PROBLEM STATEMENT:
Output each record below exactly as it stands, leaving out the pictures.

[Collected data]
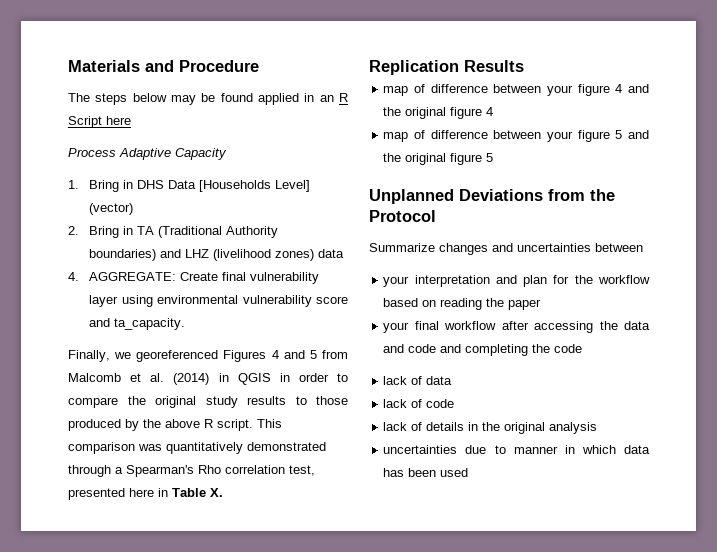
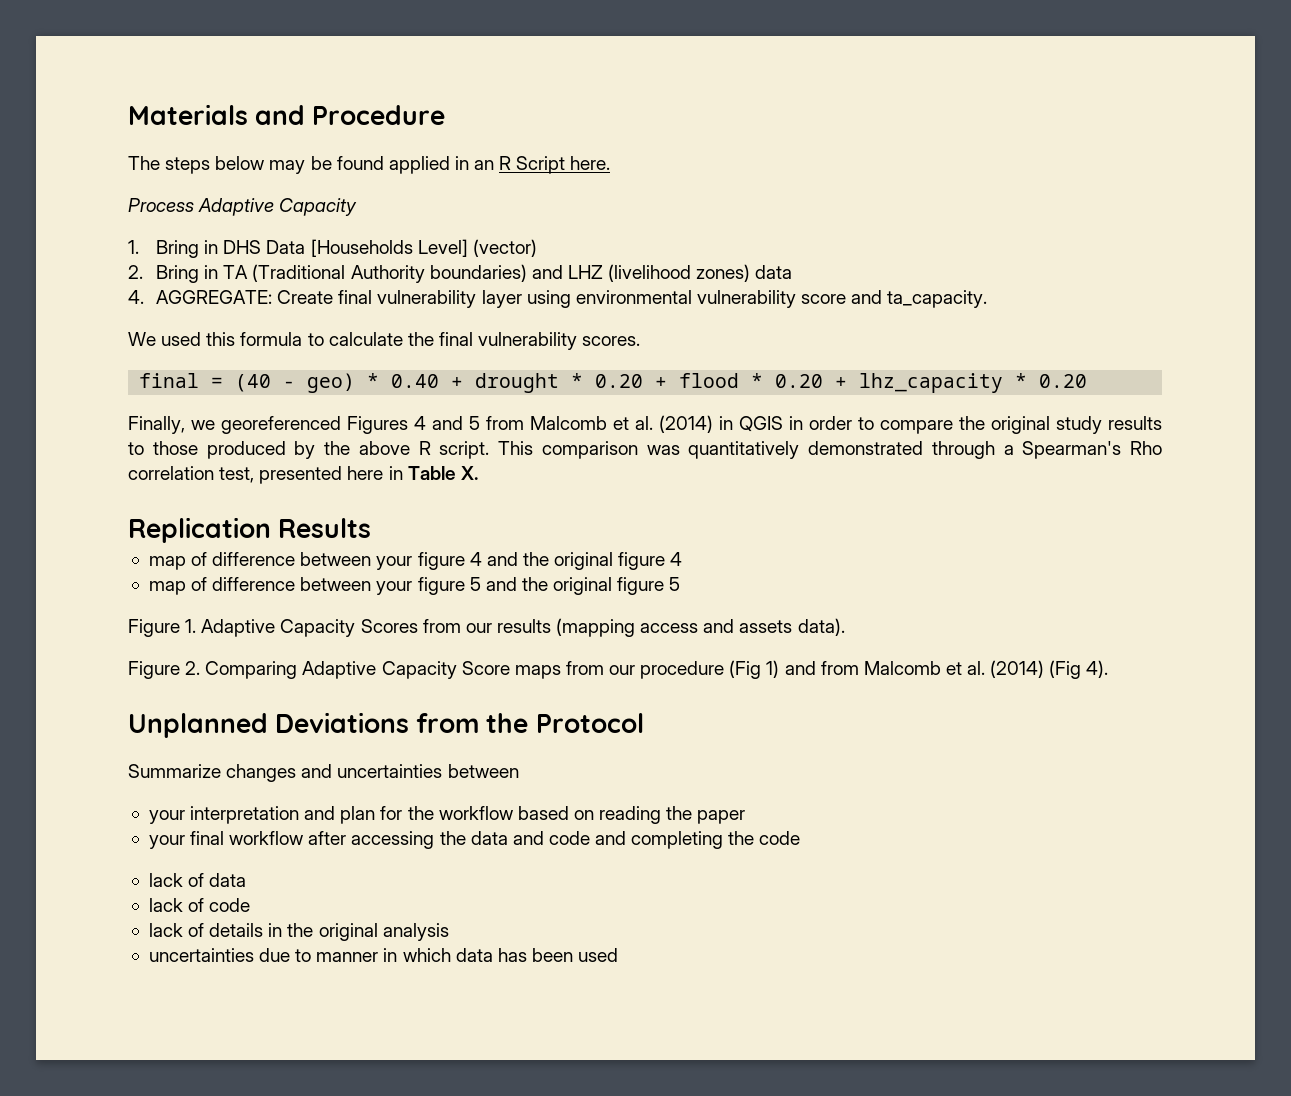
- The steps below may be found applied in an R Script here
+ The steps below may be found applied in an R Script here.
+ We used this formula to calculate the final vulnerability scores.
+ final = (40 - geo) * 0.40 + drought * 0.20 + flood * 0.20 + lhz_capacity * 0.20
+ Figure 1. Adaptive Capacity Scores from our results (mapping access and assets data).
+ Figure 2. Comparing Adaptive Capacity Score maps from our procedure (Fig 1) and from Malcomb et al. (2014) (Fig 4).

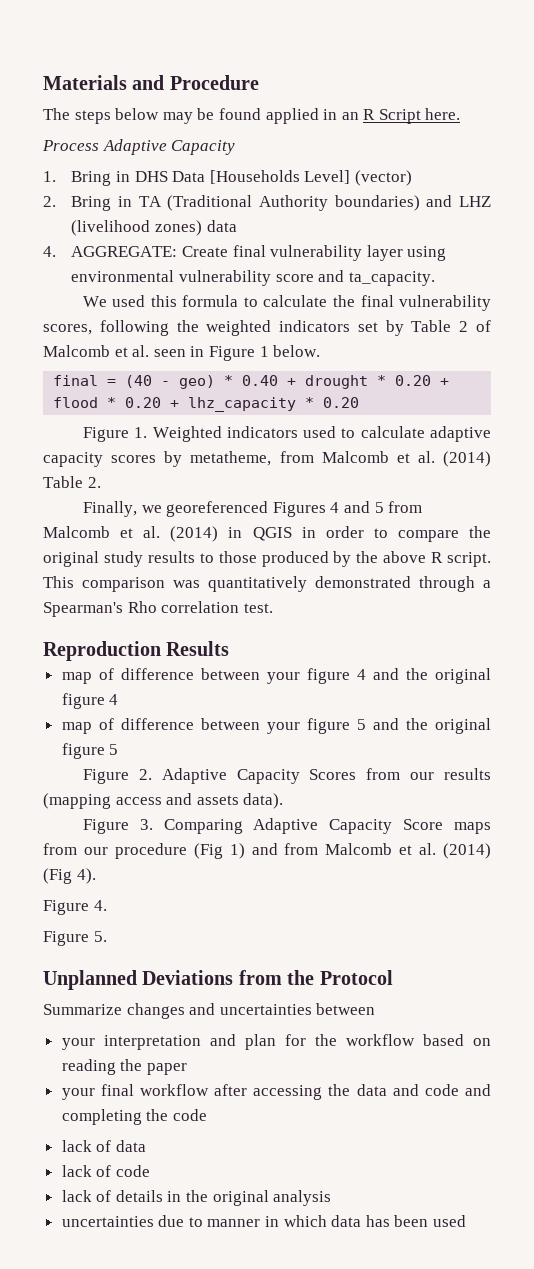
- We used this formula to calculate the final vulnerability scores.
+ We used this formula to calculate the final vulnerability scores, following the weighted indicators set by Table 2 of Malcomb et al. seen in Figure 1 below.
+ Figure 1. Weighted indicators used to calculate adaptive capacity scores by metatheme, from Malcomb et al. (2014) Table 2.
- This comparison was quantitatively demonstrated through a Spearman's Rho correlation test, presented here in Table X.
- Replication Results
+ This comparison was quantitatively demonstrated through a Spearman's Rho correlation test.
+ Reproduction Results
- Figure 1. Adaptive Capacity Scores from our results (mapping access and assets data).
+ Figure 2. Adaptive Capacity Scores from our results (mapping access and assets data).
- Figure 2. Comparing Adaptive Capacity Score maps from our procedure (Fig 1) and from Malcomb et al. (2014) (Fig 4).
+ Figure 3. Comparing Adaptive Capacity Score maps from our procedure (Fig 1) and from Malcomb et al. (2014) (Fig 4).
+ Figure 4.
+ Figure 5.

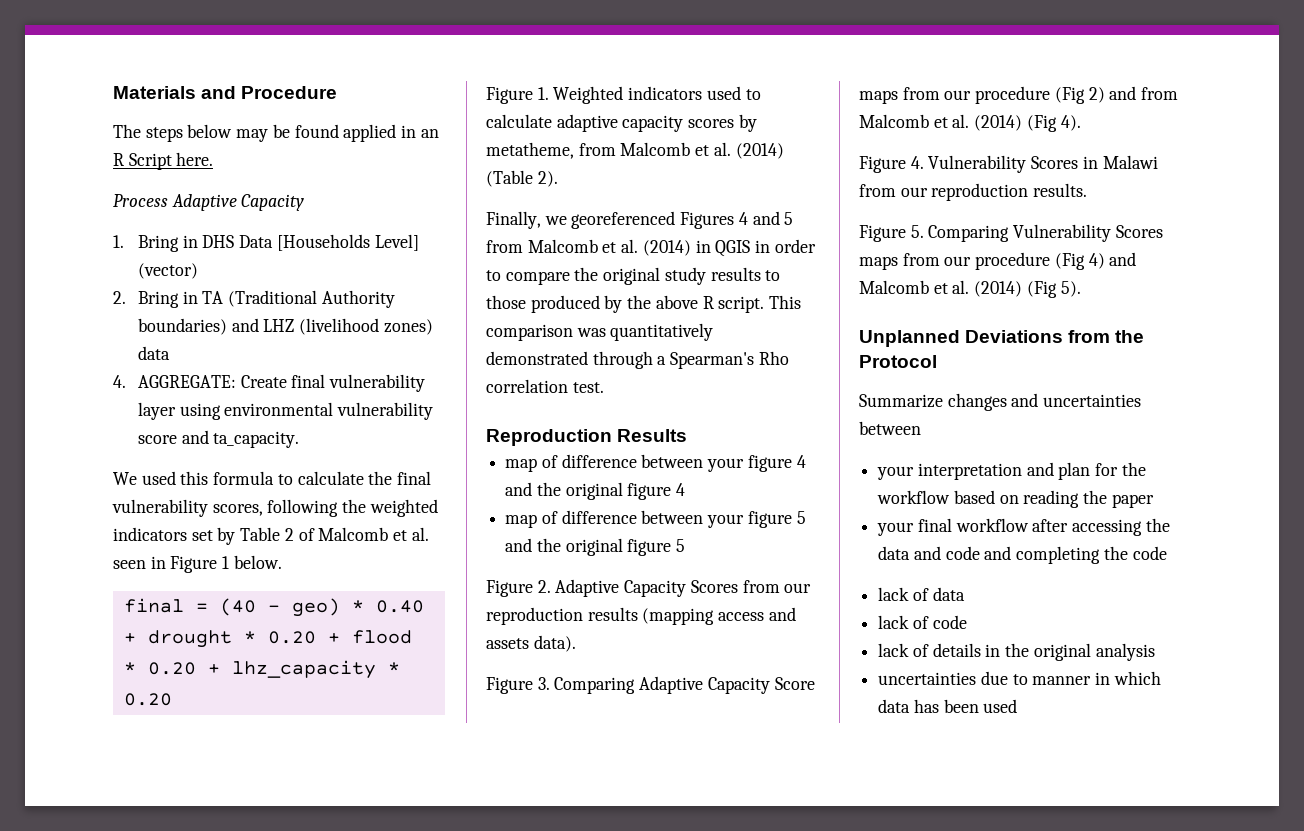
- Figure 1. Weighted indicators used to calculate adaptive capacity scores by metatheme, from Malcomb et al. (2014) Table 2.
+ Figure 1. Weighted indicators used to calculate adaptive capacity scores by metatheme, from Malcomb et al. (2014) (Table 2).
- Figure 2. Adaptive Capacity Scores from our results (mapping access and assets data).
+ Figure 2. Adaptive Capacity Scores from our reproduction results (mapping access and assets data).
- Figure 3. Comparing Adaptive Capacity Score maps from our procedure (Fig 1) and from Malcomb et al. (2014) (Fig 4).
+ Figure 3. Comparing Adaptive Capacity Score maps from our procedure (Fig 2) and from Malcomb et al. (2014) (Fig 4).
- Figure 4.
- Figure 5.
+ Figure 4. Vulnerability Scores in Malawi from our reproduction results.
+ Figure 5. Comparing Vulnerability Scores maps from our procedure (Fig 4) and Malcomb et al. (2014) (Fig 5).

RESPONSE FOR THIS EXERCISE:
- The steps below may be found applied in an R Script here
+ The steps below may be found applied in an R Script here.
+ We used this formula to calculate the final vulnerability scores.
+ final = (40 - geo) * 0.40 + drought * 0.20 + flood * 0.20 + lhz_capacity * 0.20
+ Figure 1. Adaptive Capacity Scores from our results (mapping access and assets data).
+ Figure 2. Comparing Adaptive Capacity Score maps from our procedure (Fig 1) and from Malcomb et al. (2014) (Fig 4).

- We used this formula to calculate the final vulnerability scores.
+ We used this formula to calculate the final vulnerability scores, following the weighted indicators set by Table 2 of Malcomb et al. seen in Figure 1 below.
+ Figure 1. Weighted indicators used to calculate adaptive capacity scores by metatheme, from Malcomb et al. (2014) Table 2.
- This comparison was quantitatively demonstrated through a Spearman's Rho correlation test, presented here in Table X.
- Replication Results
+ This comparison was quantitatively demonstrated through a Spearman's Rho correlation test.
+ Reproduction Results
- Figure 1. Adaptive Capacity Scores from our results (mapping access and assets data).
+ Figure 2. Adaptive Capacity Scores from our results (mapping access and assets data).
- Figure 2. Comparing Adaptive Capacity Score maps from our procedure (Fig 1) and from Malcomb et al. (2014) (Fig 4).
+ Figure 3. Comparing Adaptive Capacity Score maps from our procedure (Fig 1) and from Malcomb et al. (2014) (Fig 4).
+ Figure 4.
+ Figure 5.

- Figure 1. Weighted indicators used to calculate adaptive capacity scores by metatheme, from Malcomb et al. (2014) Table 2.
+ Figure 1. Weighted indicators used to calculate adaptive capacity scores by metatheme, from Malcomb et al. (2014) (Table 2).
- Figure 2. Adaptive Capacity Scores from our results (mapping access and assets data).
+ Figure 2. Adaptive Capacity Scores from our reproduction results (mapping access and assets data).
- Figure 3. Comparing Adaptive Capacity Score maps from our procedure (Fig 1) and from Malcomb et al. (2014) (Fig 4).
+ Figure 3. Comparing Adaptive Capacity Score maps from our procedure (Fig 2) and from Malcomb et al. (2014) (Fig 4).
- Figure 4.
- Figure 5.
+ Figure 4. Vulnerability Scores in Malawi from our reproduction results.
+ Figure 5. Comparing Vulnerability Scores maps from our procedure (Fig 4) and Malcomb et al. (2014) (Fig 5).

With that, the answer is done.